Is Idaho’s surplus really good news?

Unlike many states, Idaho is expected to finish the 2012-13 budget year in the black — to the tune of $60 million.

That’s good news. Or is it?

It depends on your point of view.

For the glass half-full perspective, Idaho Statesman reporter Dan Popkey tapped an article from the subscription-only Kiplinger Letter, which reports that 30 states face a combined $40 billion in deficits for 2013, with $25 billion in deficits projected for 2014.

The glass half-empty perspective comes from the Idaho Center for Fiscal Policy, a think tank headed by longtime state economist Michael Ferguson.

Here’s what the center said in response to Popkey’s blog: “Idaho’s budget is looking good, but at what cost? Schools and other services are struggling to do more with less, compared to what they had to work with even just a decade ago.”

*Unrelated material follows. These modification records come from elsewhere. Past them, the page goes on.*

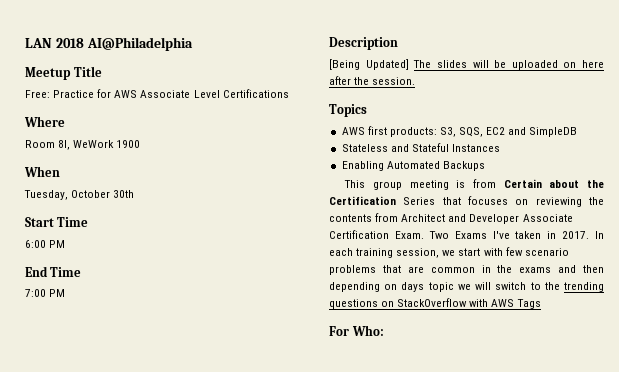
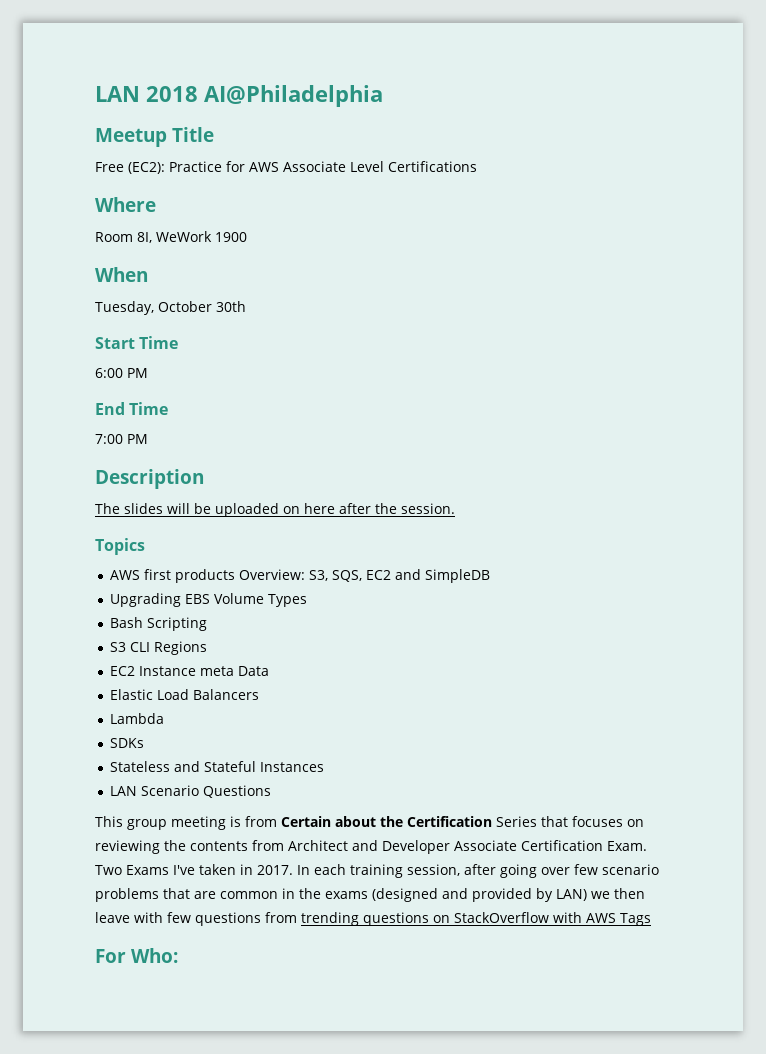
[25,90,50,98] Free: -> [95,162,165,174] Free (EC2):
[329,59,409,70] [Being Updated] -> (204, 479) none
[389,127,437,137] products: -> [175,569,306,583] products Overview:
(578, 132) none -> [110,593,308,607] [110,617,208,631] [110,641,208,655] [110,666,270,676] [110,689,260,700] [110,713,165,724] [110,738,145,748] // Upgrading EBS Volume Types // Bash Scripting // S3 CLI Regions // EC2 Instance meta Data // Elastic Load Balancers // Lambda // SDKs
[341,161,485,171] Enabling Automated Backups -> [110,785,272,798] LAN Scenario Questions
[442,248,503,256] we start with -> [464,864,570,878] after going over
[558,265,604,273] [329,282,560,292] and then depending on days topic we will switch to the -> [372,888,645,902] [95,912,297,926] (designed and provided by LAN) we then leave with few questions from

While the 2012-13 budget will end with a surplus of a little bit more than 2 percent, the 2013 Legislature did vote unanimously to restore more than $30 million to the public schools budget. This money that been earmarked for pieces of the defeated Students Come First laws. Without this midyear funding fix, this $30 million could have gone to other programs, or into the public schools’ reserve account.

But should the state concentrate its money in schools and other services, as Ferguson’s group suggests, or sock some money into surpluses, as has been practice? Heading out of 2012-13 and into the 2013-14 fiscal year, you can expect this debate to continue.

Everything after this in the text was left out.